• [Work to be completed]
Every record is to be duplicated exactly as it reads, without its images.

• [Front-end code edit data]

- - - - -

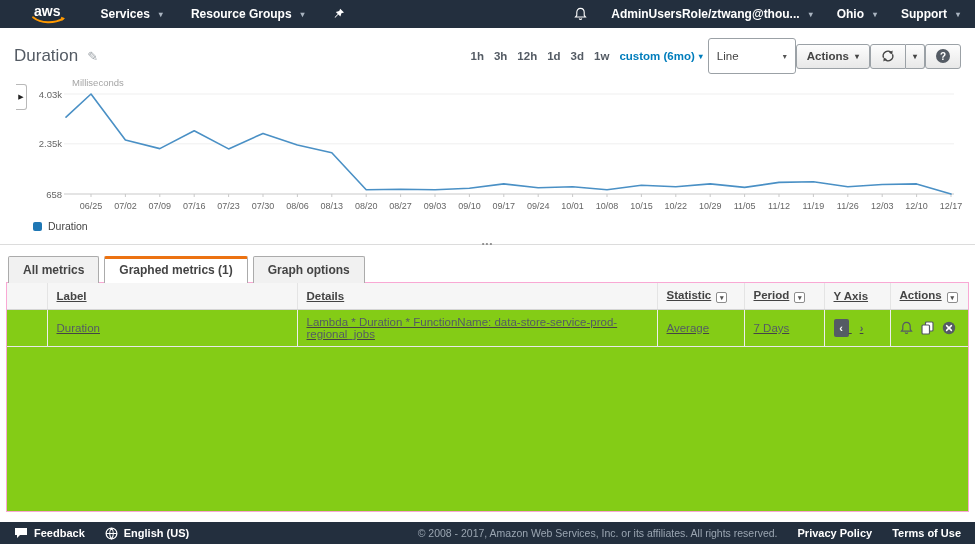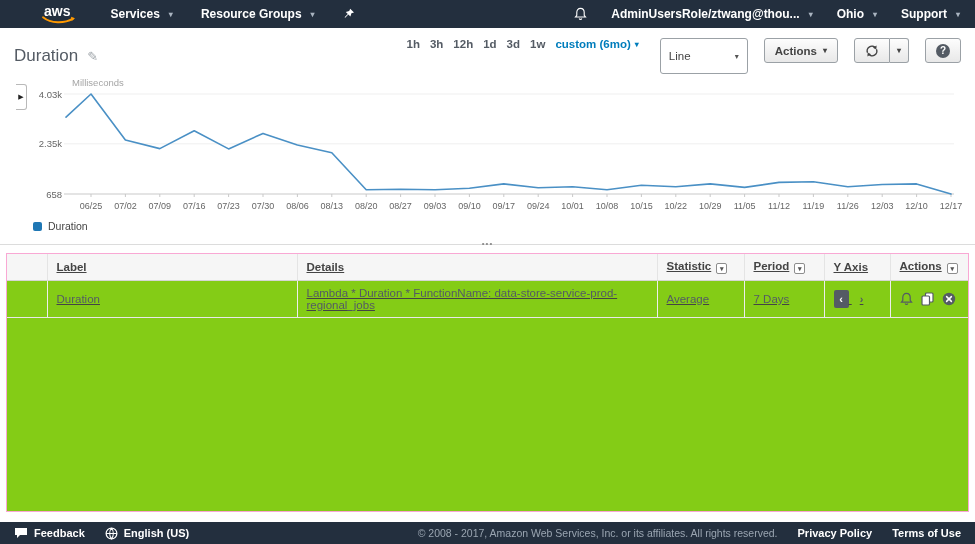--- a/index.html
+++ b/index.html
@@ -9,7 +9,7 @@
 
   
   .topnav { height:28px; background:#232f3e; display:flex; align-items:center; padding:0 15px; flex:none; }
-  .logo { position:relative; margin:0 40px 0 29px; color:#fff; font-weight:bold; font-size:14px; letter-spacing:0; line-height:1; padding-bottom:6px; }
+  .logo { position:relative; margin:0 40px 0 19px; color:#fff; font-weight:bold; font-size:14px; letter-spacing:0; line-height:1; padding-bottom:6px; }
   .logo svg { position:absolute; left:-2px; bottom:-1px; }
   .navitem { color:#fff; font-weight:bold; font-size:12px; margin-right:28px; display:flex; align-items:center; gap:9px; cursor:pointer; }
   .caret { font-size:8px; color:#a9b4c0; }

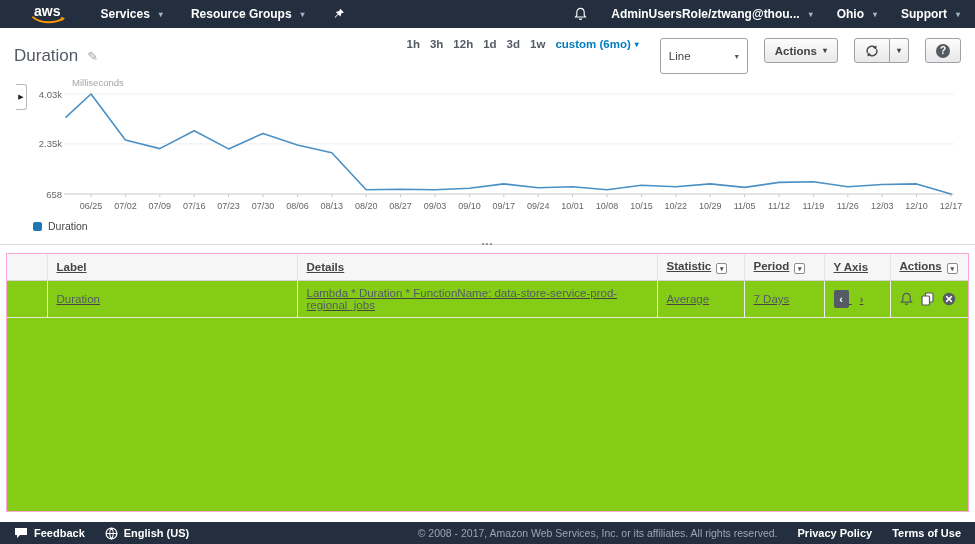--- a/index.html
+++ b/index.html
@@ -21,7 +21,7 @@
   .title-wrap { display:flex; align-items:center; gap:9px; }
   .page-title { font-size:17px; color:#545b64; }
   .edit-icon { color:#a0a6ab; font-size:13px; cursor:pointer; }
-  .controls { display:flex; align-items:flex-start; gap:16px; }
+  .controls { display:flex; align-items:center; gap:0; }
   .ranges { display:flex; align-items:center; gap:10px; font-size:11.5px; font-weight:bold; color:#545b64; margin-right:5px; }
   .range { cursor:pointer; }
   .range-custom { color:#007dbc; cursor:pointer; display:flex; align-items:center; gap:4px; }

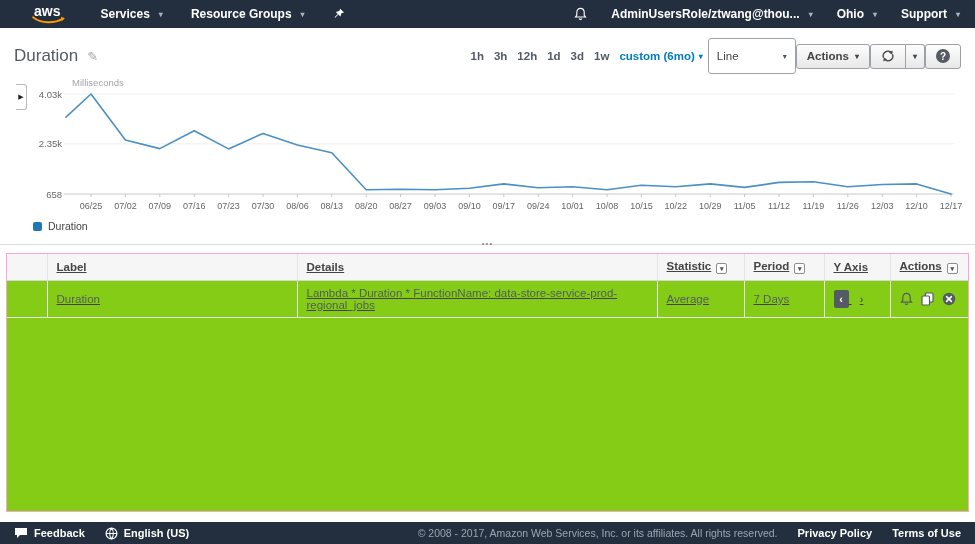--- a/index.html
+++ b/index.html
@@ -243,6 +243,11 @@
     <span class="splitter-dots">•••</span>
   </div>
 
+  <div class="tabs">
+    <div class="tab">All metrics</div>
+    <div class="tab active">Graphed metrics (1)</div>
+    <div class="tab">Graph options</div>
+  </div>
 
   <div class="panel">
     <table>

- - - - -

• [Solution for this problem]
--- a/index.html
+++ b/index.html
@@ -9,7 +9,7 @@
 
   
   .topnav { height:28px; background:#232f3e; display:flex; align-items:center; padding:0 15px; flex:none; }
-  .logo { position:relative; margin:0 40px 0 29px; color:#fff; font-weight:bold; font-size:14px; letter-spacing:0; line-height:1; padding-bottom:6px; }
+  .logo { position:relative; margin:0 40px 0 19px; color:#fff; font-weight:bold; font-size:14px; letter-spacing:0; line-height:1; padding-bottom:6px; }
   .logo svg { position:absolute; left:-2px; bottom:-1px; }
   .navitem { color:#fff; font-weight:bold; font-size:12px; margin-right:28px; display:flex; align-items:center; gap:9px; cursor:pointer; }
   .caret { font-size:8px; color:#a9b4c0; }

--- a/index.html
+++ b/index.html
@@ -21,7 +21,7 @@
   .title-wrap { display:flex; align-items:center; gap:9px; }
   .page-title { font-size:17px; color:#545b64; }
   .edit-icon { color:#a0a6ab; font-size:13px; cursor:pointer; }
-  .controls { display:flex; align-items:flex-start; gap:16px; }
+  .controls { display:flex; align-items:center; gap:0; }
   .ranges { display:flex; align-items:center; gap:10px; font-size:11.5px; font-weight:bold; color:#545b64; margin-right:5px; }
   .range { cursor:pointer; }
   .range-custom { color:#007dbc; cursor:pointer; display:flex; align-items:center; gap:4px; }

--- a/index.html
+++ b/index.html
@@ -243,6 +243,11 @@
     <span class="splitter-dots">•••</span>
   </div>
 
+  <div class="tabs">
+    <div class="tab">All metrics</div>
+    <div class="tab active">Graphed metrics (1)</div>
+    <div class="tab">Graph options</div>
+  </div>
 
   <div class="panel">
     <table>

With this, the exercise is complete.